Clara eventually was fine, but bitter in her secondary role, showing up late, flubbing her lines, and finally dropping out.

“Sometimes it takes hardship for people to show their true colors,” said Ana when I told her that Clara couldn’t handle being

second best. “And sometimes,” she went on, kissing me on the head, “people like you get what they deserve.”

It was months before I put it together. It was a long time before I understood Ana for who she truly was.

Brock stirs awake. “Iggy?”

He looks over at my still, pale body, slides the chair up close, and takes my hand. He kisses it, then bows his head over

it and starts to cry. Ana hated that about him, that he cried. But it’s what I love most. It takes so much strength to feel,

to show your feelings, especially as a man in this sick culture.

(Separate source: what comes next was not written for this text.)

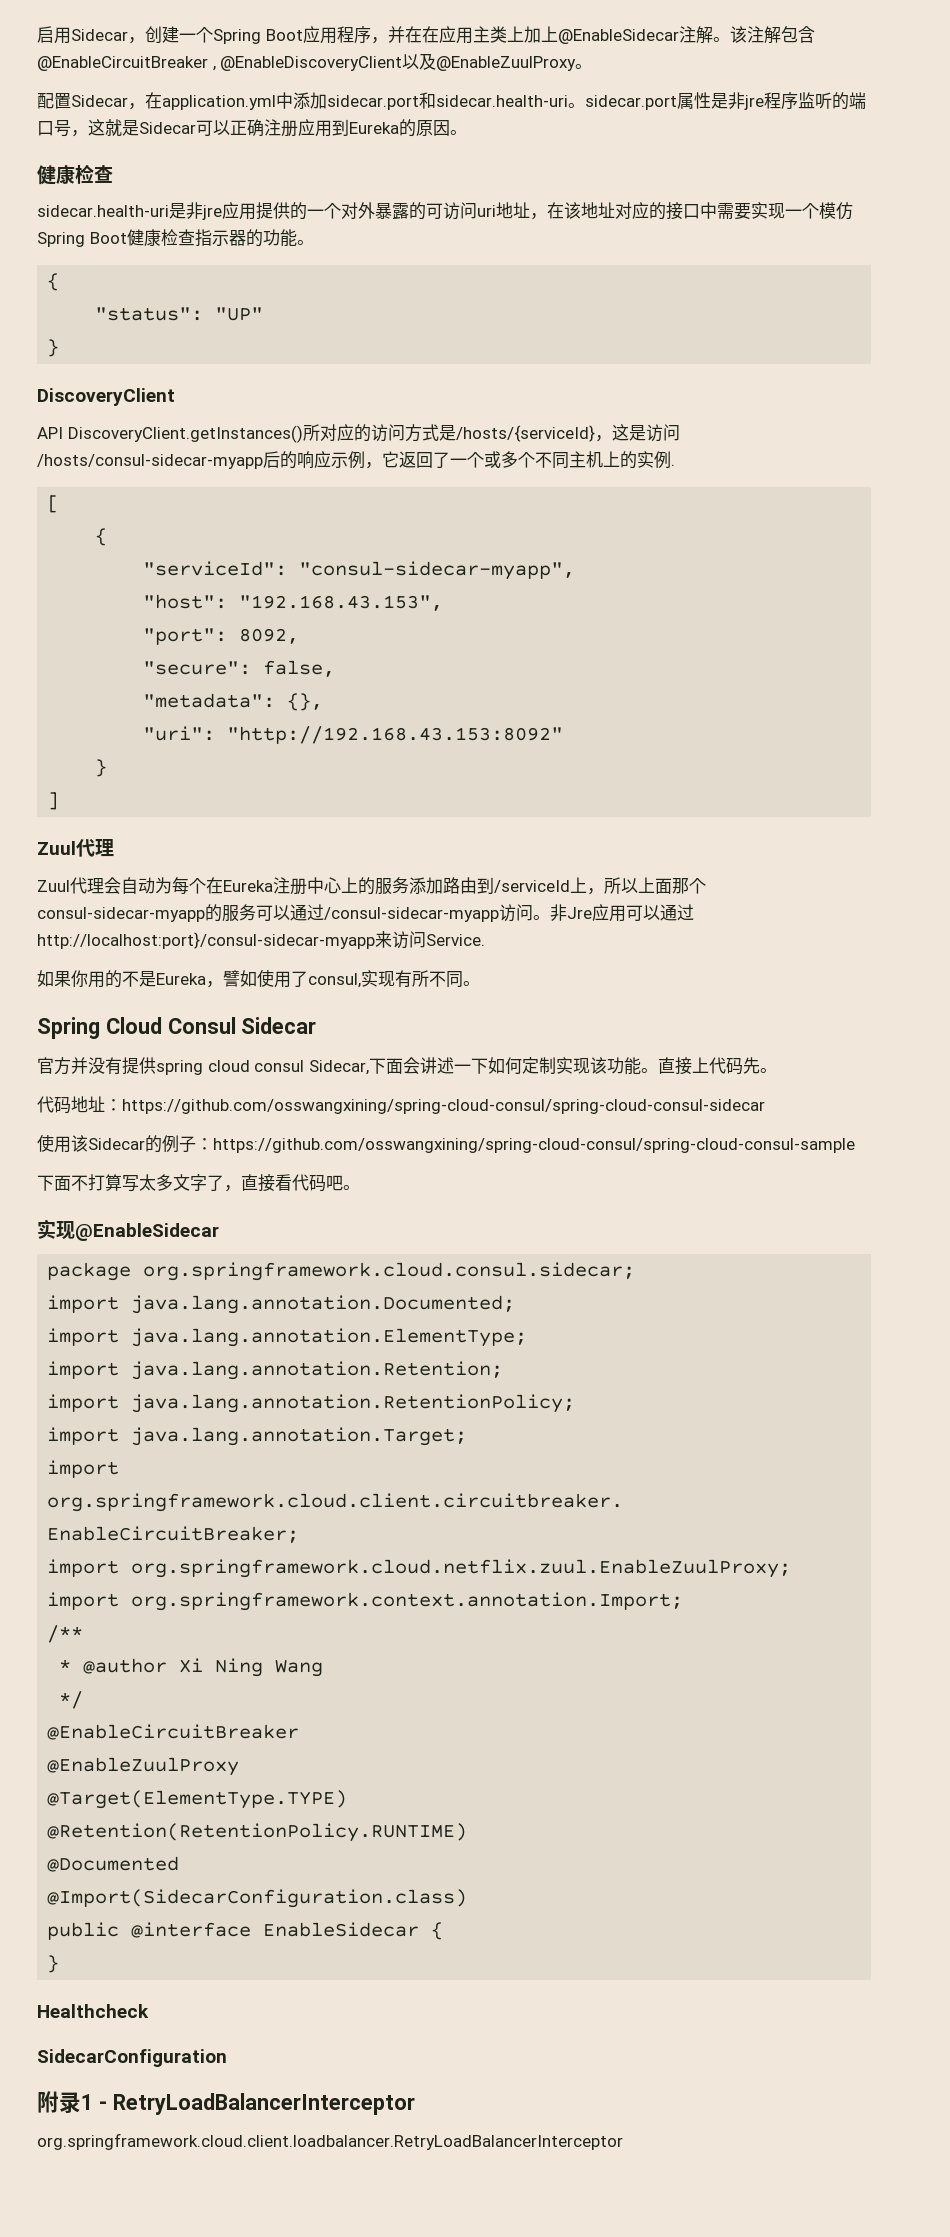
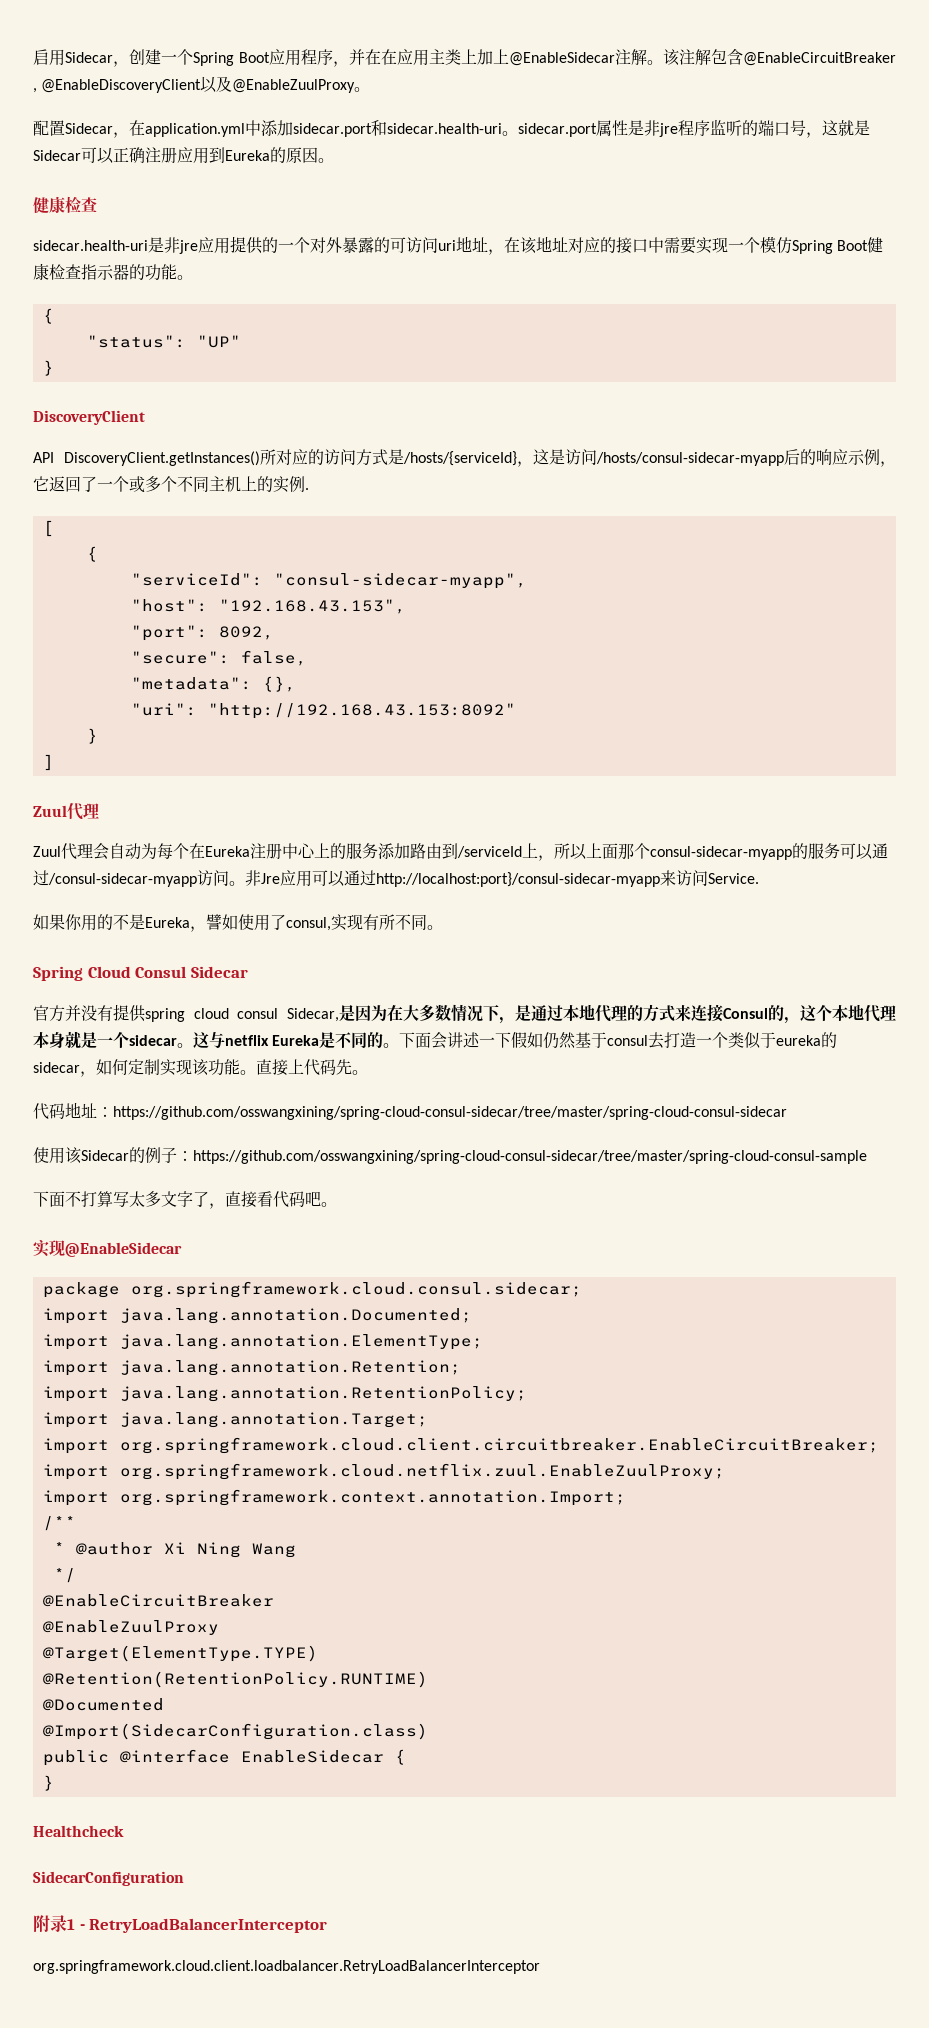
[368,1057,488,1074] 下面会讲述一下 -> [339,1004,896,1024] [33,1031,838,1049] [33,1062,96,1077] 是因为在大多数情况下，是通过本地代理的方式来连接Consul的，这个本地代理本身就是一个sidecar。这与netflix Eureka是不同的。下面会讲述一下假如仍然基于consul去打造一个类似于eureka的sidecar，
[122,1099,765,1114] https://github.com/osswangxining/spring-cloud-consul/spring-cloud-consul-sidecar -> [113,1106,787,1120] https://github.com/osswangxining/spring-cloud-consul-sidecar/tree/master/spring-cloud-consul-sidecar
[213,1138,855,1153] https://github.com/osswangxining/spring-cloud-consul/spring-cloud-consul-sample -> [193,1150,867,1164] https://github.com/osswangxining/spring-cloud-consul-sidecar/tree/master/spring-cloud-consul-sample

The beep and whir of the machines is steady and rhythmic; I feel a surge of hope. I’m still alive. I can still return to them.

“I’m here. I’m here,” I want to say. I want to tell him about milk thistle and how it can aid in the recovery of the liver.

But I have no voice. And I just hope it wasn’t Ana who did this, because I know for a fact that she has no mercy. And that

if it was her, and she doesn’t want me to, I won’t wake up.